How to complete this task: Return each line of the listing that contains the string "PMKSA".

Available records Block Start

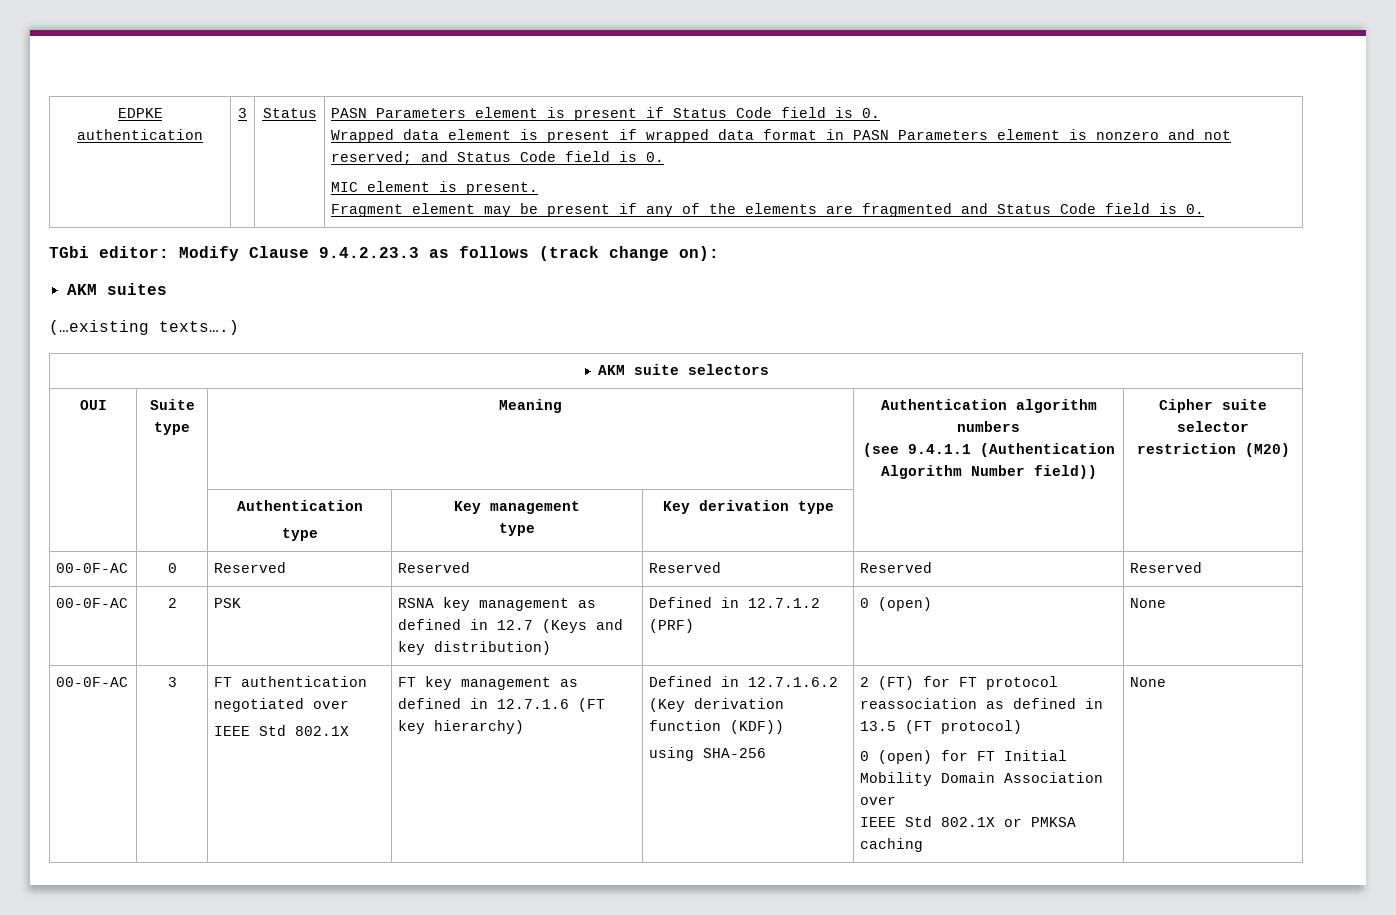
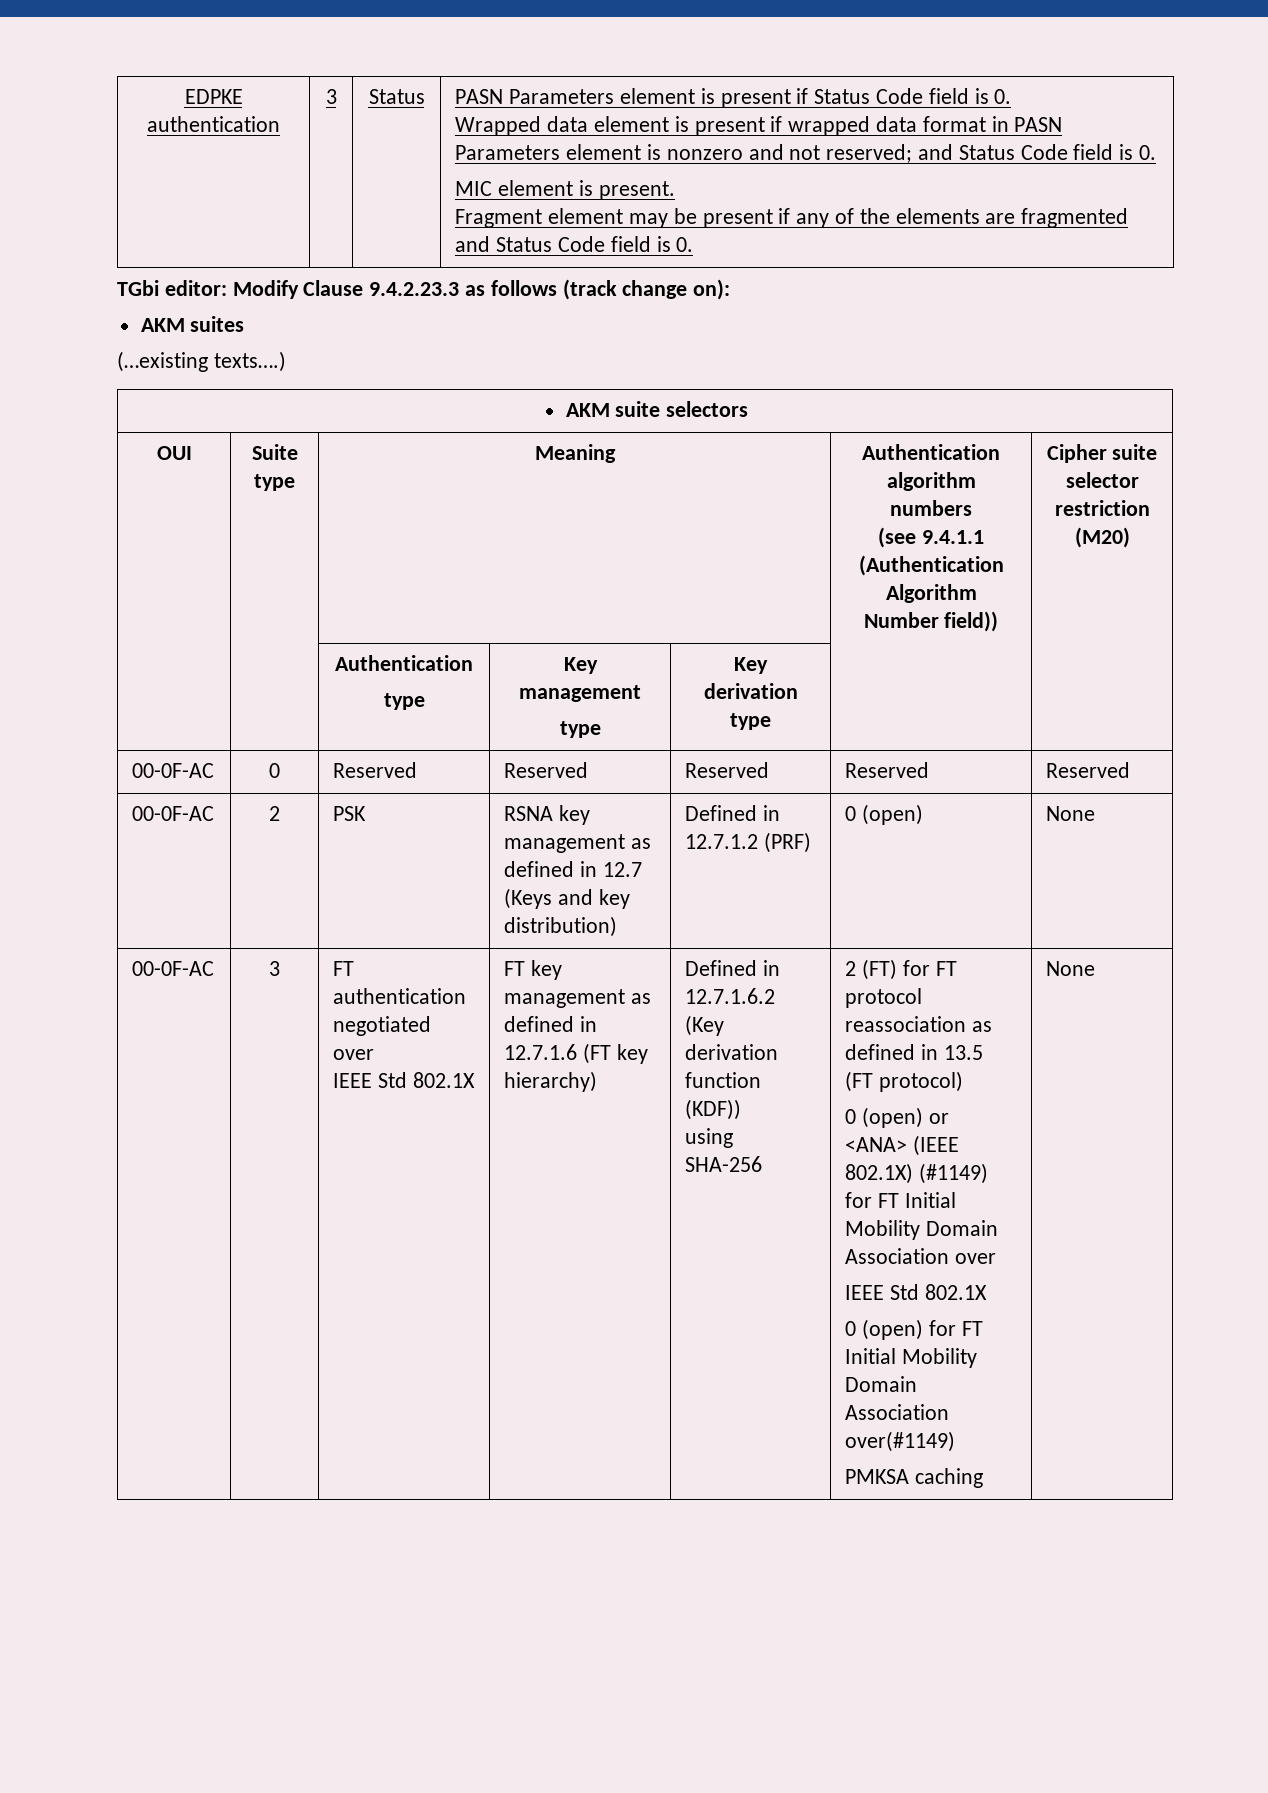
- 0 (open) for FT Initial Mobility Domain Association over
- IEEE Std 802.1X or PMKSA caching
+ 0 (open) or <ANA> (IEEE 802.1X) (#1149) for FT Initial Mobility Domain Association over
+ IEEE Std 802.1X
+ 0 (open) for FT Initial Mobility Domain Association over(#1149)
+ PMKSA caching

Available records Block End

Solution for this exercise:
- IEEE Std 802.1X or PMKSA caching
+ PMKSA caching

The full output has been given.